START Task material

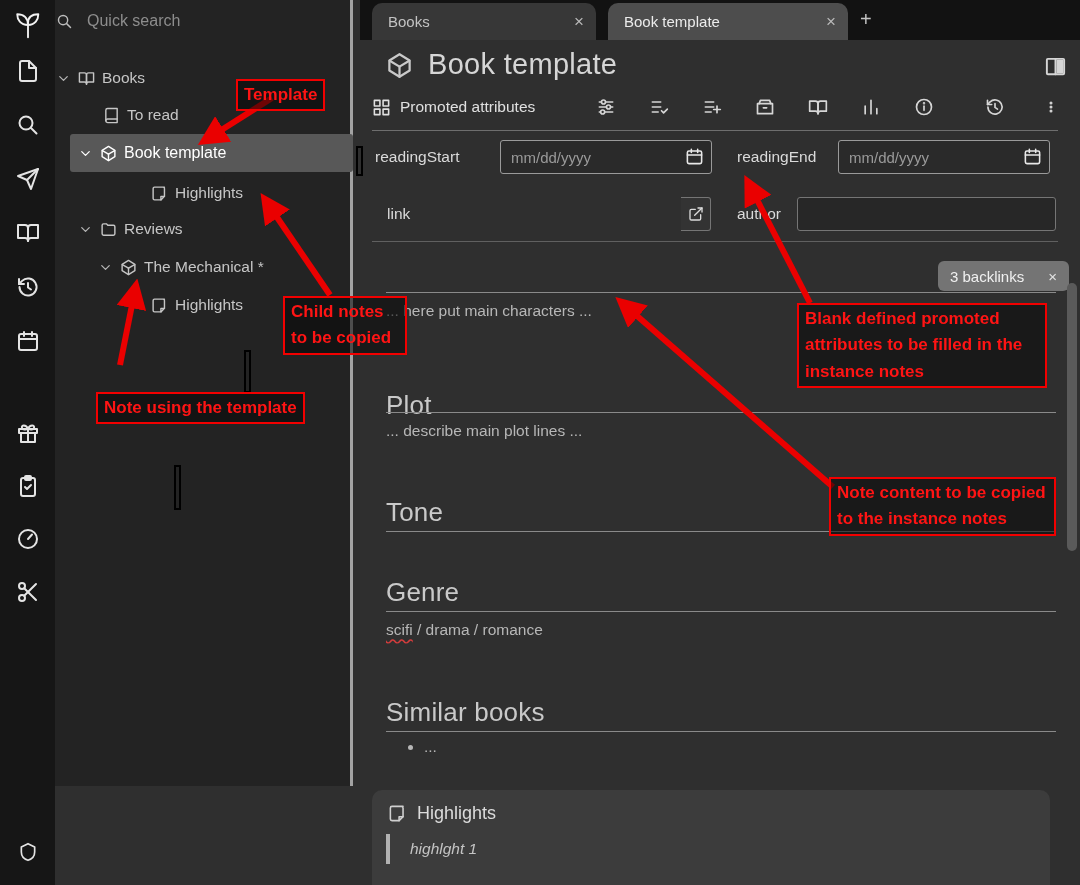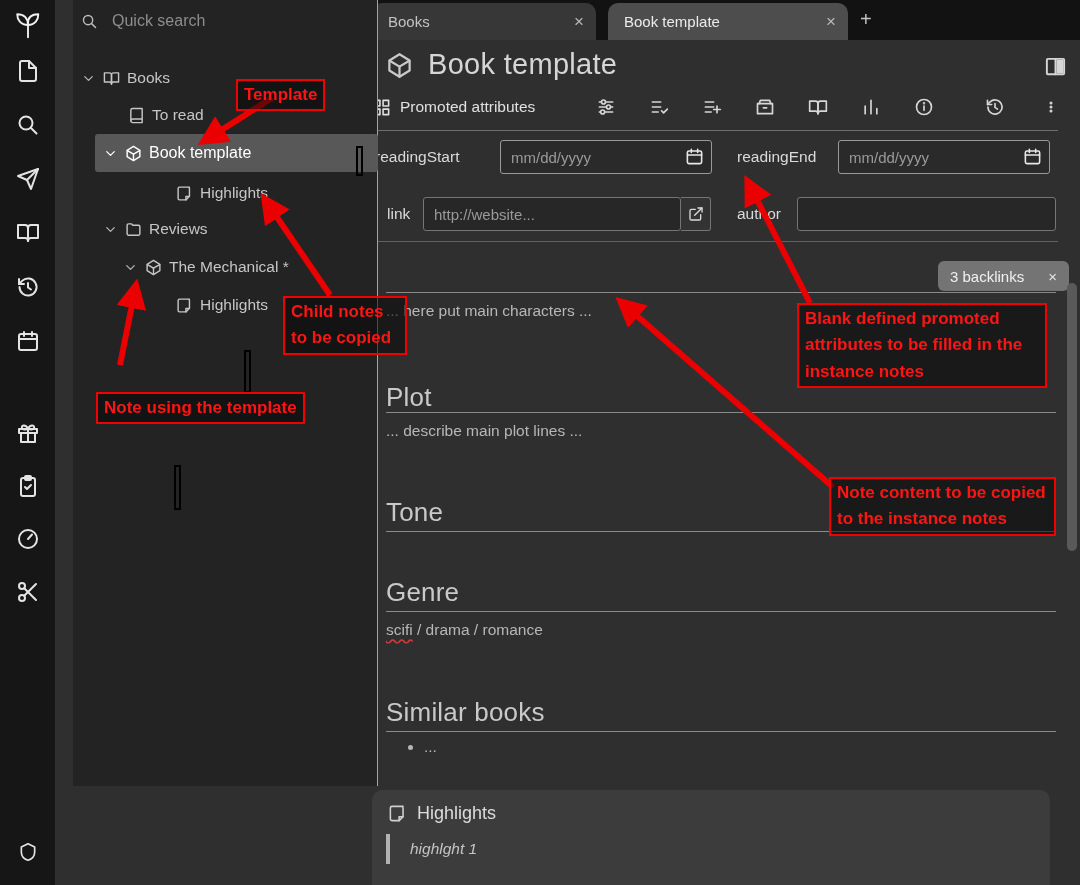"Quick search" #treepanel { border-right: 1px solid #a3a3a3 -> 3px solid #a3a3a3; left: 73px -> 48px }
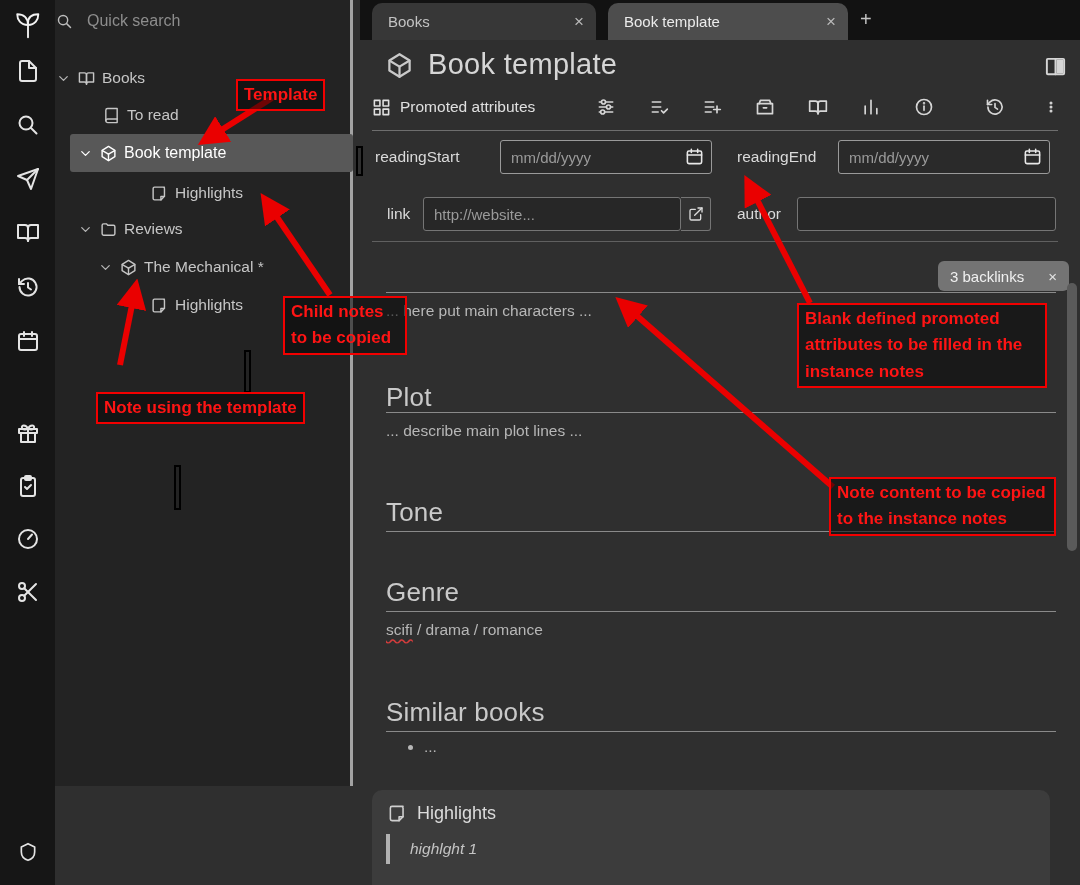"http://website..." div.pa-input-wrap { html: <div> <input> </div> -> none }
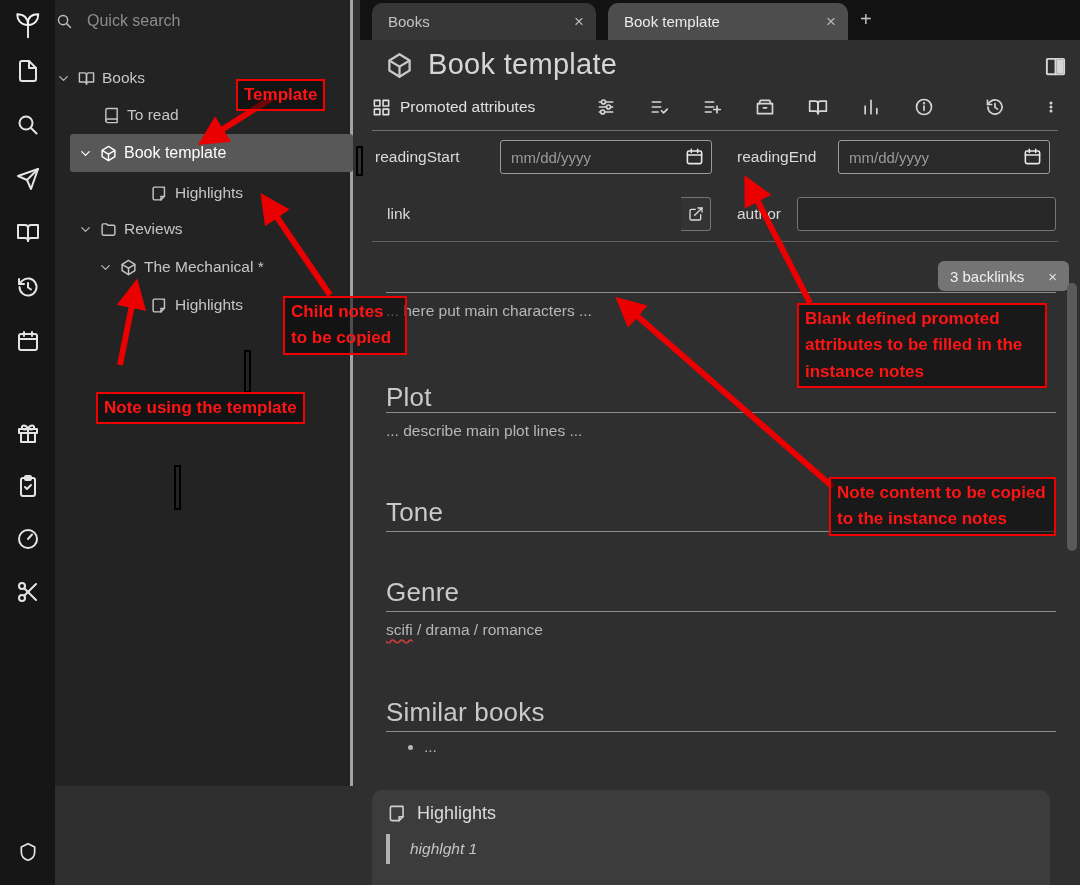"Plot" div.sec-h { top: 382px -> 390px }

END Task material
START Task material

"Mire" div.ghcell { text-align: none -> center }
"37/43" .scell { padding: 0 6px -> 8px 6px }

END Task material
START Task material

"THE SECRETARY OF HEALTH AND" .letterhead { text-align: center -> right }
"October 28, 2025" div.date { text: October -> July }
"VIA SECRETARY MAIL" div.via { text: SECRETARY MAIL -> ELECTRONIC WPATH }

END Task material

Output exactly the lines of the material above from the one containing "SECRETARY OF HEALTH" up to and including the one containing "text: SECRETARY MAIL".

"THE SECRETARY OF HEALTH AND" .letterhead { text-align: center -> right }
"October 28, 2025" div.date { text: October -> July }
"VIA SECRETARY MAIL" div.via { text: SECRETARY MAIL -> ELECTRONIC WPATH }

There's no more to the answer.